<<<<

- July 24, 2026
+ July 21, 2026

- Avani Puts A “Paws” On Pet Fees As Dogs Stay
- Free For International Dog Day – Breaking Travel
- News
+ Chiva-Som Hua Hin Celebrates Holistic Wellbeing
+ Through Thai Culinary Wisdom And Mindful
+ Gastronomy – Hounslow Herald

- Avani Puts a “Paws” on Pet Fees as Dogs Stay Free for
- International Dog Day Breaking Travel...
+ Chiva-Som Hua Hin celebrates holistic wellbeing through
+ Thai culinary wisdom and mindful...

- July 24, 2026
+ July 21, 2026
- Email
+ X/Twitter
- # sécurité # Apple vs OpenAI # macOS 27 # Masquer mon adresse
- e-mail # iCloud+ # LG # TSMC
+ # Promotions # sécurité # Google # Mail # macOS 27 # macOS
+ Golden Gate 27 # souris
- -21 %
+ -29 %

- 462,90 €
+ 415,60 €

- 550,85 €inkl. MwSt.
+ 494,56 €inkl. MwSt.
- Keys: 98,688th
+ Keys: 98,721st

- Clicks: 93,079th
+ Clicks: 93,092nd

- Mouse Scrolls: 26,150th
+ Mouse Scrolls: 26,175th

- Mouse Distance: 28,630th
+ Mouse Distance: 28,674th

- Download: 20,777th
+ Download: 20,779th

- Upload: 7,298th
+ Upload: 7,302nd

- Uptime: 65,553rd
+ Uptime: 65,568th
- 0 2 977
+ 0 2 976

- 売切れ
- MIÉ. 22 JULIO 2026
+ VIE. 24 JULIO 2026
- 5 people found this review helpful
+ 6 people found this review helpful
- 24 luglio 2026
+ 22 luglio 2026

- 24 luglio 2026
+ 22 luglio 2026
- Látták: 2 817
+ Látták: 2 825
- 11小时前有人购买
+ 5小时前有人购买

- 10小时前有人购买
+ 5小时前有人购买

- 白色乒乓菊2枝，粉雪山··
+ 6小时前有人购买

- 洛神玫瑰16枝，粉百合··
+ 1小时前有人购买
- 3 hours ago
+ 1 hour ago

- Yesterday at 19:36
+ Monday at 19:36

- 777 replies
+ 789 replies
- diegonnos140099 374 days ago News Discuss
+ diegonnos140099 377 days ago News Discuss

>>>>

_What is being asked_
Whenever a line of the material above contains the string "Discuss", copy that line out.

_Final answer_
- diegonnos140099 374 days ago News Discuss
+ diegonnos140099 377 days ago News Discuss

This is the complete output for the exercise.